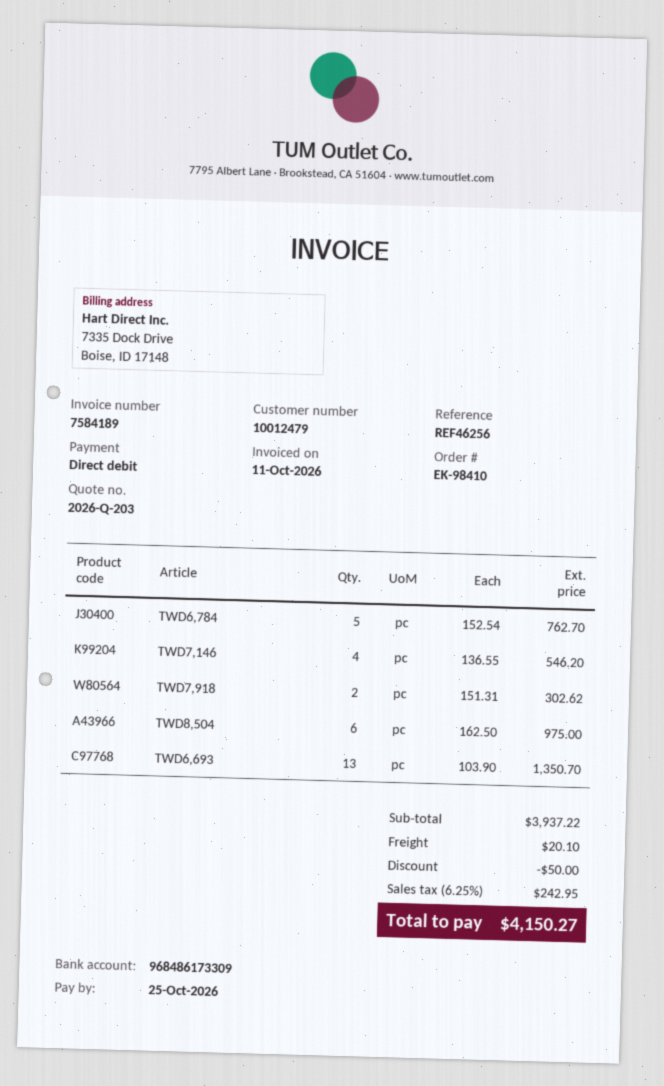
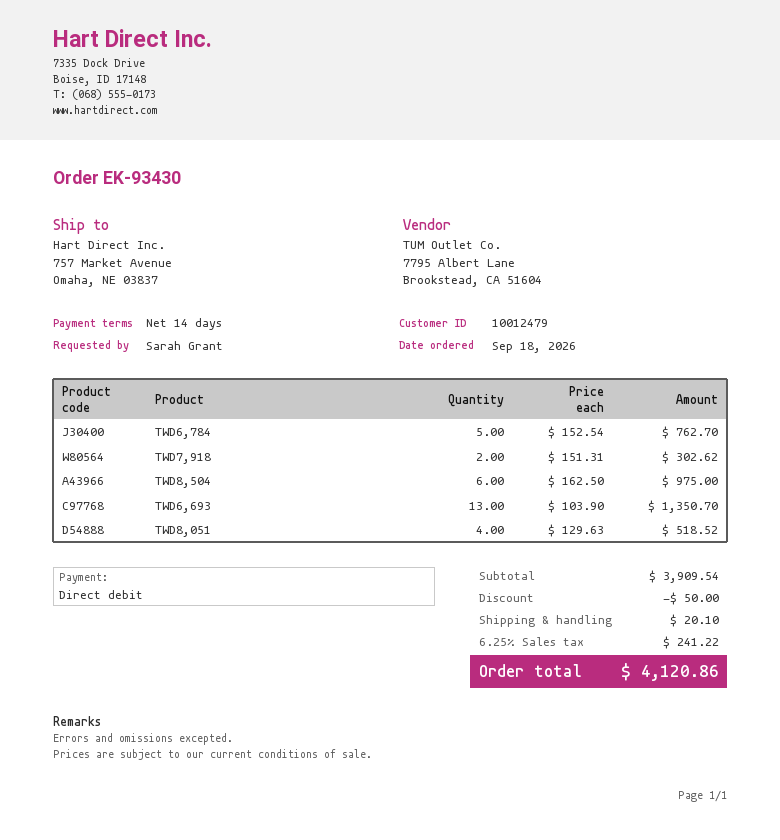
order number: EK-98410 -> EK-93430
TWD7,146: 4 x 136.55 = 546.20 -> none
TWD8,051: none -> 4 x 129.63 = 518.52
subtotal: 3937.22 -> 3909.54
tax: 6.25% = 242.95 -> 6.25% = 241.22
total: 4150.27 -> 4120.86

+---+

* **Activity**
If a line of the material contains the word "none", pick it out and copy it.

* **Exercise response**
TWD7,146: 4 x 136.55 = 546.20 -> none
TWD8,051: none -> 4 x 129.63 = 518.52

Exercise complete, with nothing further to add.